PROBLEM DETAILS:
Line by line, set down all the data below exactly, omitting any picture.

'''

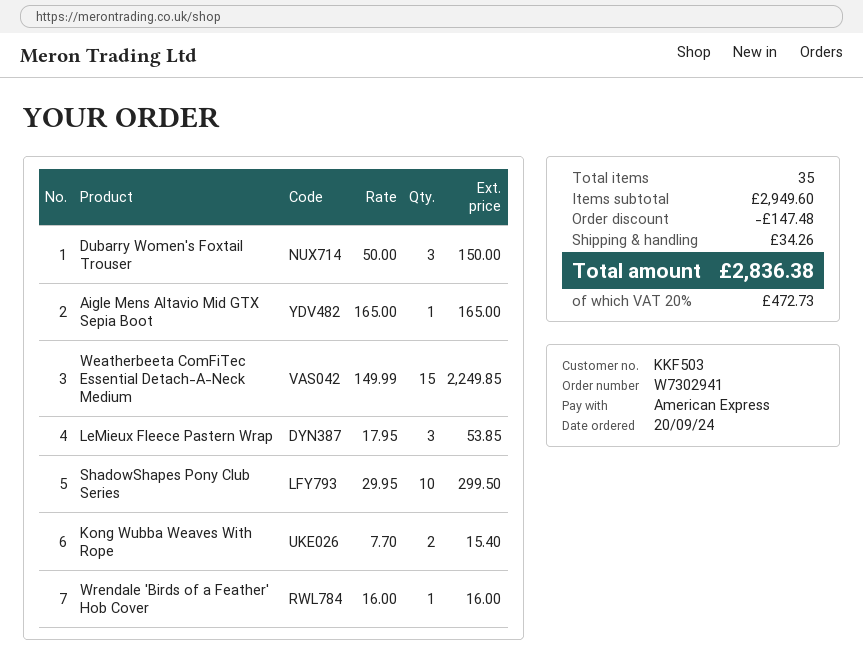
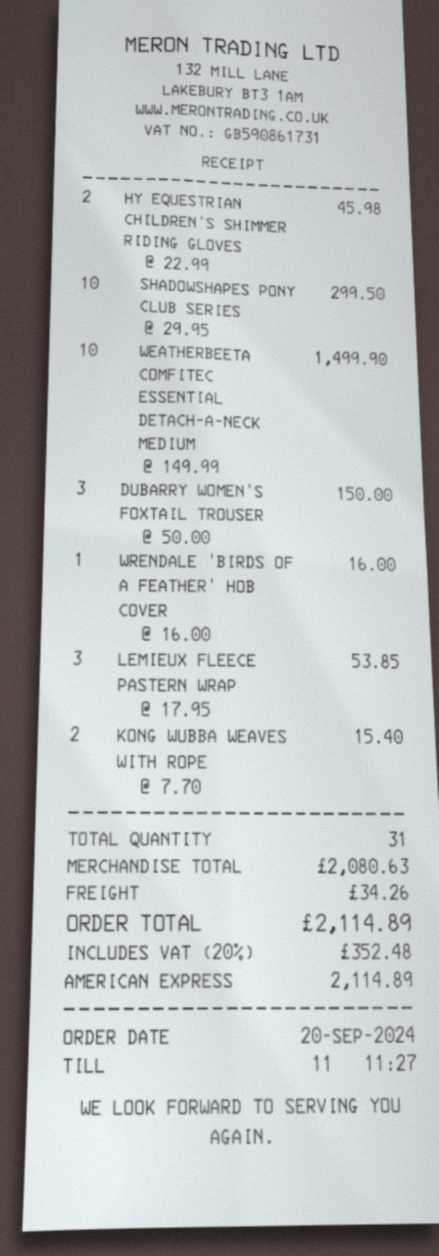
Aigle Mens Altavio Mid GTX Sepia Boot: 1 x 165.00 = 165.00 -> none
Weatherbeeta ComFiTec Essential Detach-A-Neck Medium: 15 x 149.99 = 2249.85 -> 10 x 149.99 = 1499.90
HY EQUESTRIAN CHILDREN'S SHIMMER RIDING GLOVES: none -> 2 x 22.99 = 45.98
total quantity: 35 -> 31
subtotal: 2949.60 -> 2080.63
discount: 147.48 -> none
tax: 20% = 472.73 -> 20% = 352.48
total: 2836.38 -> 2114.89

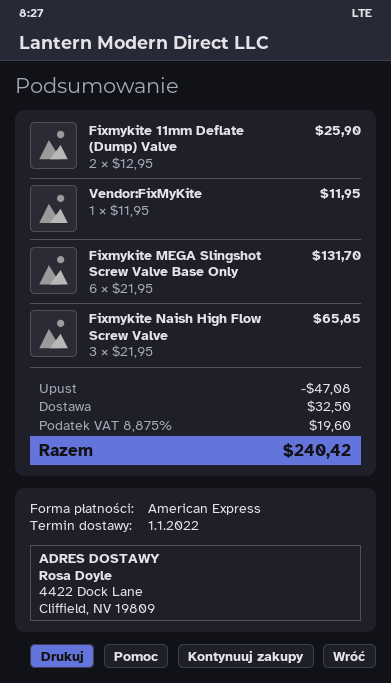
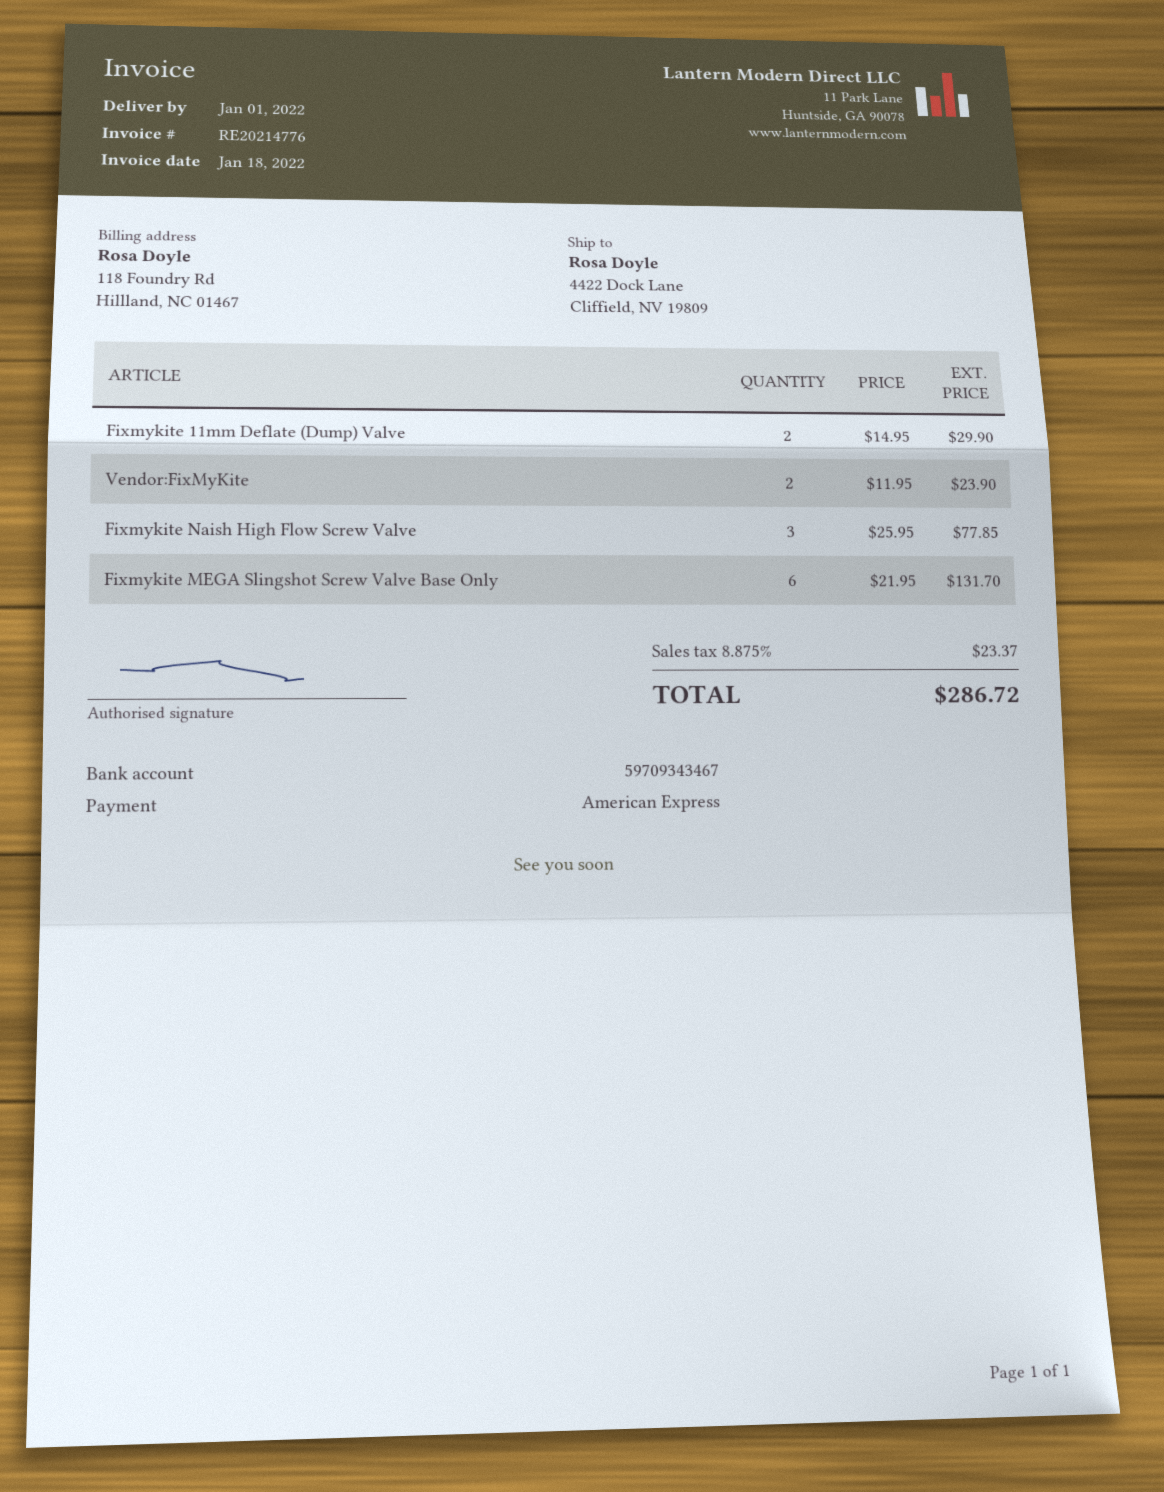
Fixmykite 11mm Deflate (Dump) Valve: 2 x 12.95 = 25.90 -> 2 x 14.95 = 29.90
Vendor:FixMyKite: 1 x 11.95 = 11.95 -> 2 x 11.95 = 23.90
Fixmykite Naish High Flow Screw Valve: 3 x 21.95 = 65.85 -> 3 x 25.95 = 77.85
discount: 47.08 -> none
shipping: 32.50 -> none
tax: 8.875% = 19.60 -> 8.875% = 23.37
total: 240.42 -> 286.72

'''

ANSWER BELOW:
Aigle Mens Altavio Mid GTX Sepia Boot: 1 x 165.00 = 165.00 -> none
Weatherbeeta ComFiTec Essential Detach-A-Neck Medium: 15 x 149.99 = 2249.85 -> 10 x 149.99 = 1499.90
HY EQUESTRIAN CHILDREN'S SHIMMER RIDING GLOVES: none -> 2 x 22.99 = 45.98
total quantity: 35 -> 31
subtotal: 2949.60 -> 2080.63
discount: 147.48 -> none
tax: 20% = 472.73 -> 20% = 352.48
total: 2836.38 -> 2114.89

Fixmykite 11mm Deflate (Dump) Valve: 2 x 12.95 = 25.90 -> 2 x 14.95 = 29.90
Vendor:FixMyKite: 1 x 11.95 = 11.95 -> 2 x 11.95 = 23.90
Fixmykite Naish High Flow Screw Valve: 3 x 21.95 = 65.85 -> 3 x 25.95 = 77.85
discount: 47.08 -> none
shipping: 32.50 -> none
tax: 8.875% = 19.60 -> 8.875% = 23.37
total: 240.42 -> 286.72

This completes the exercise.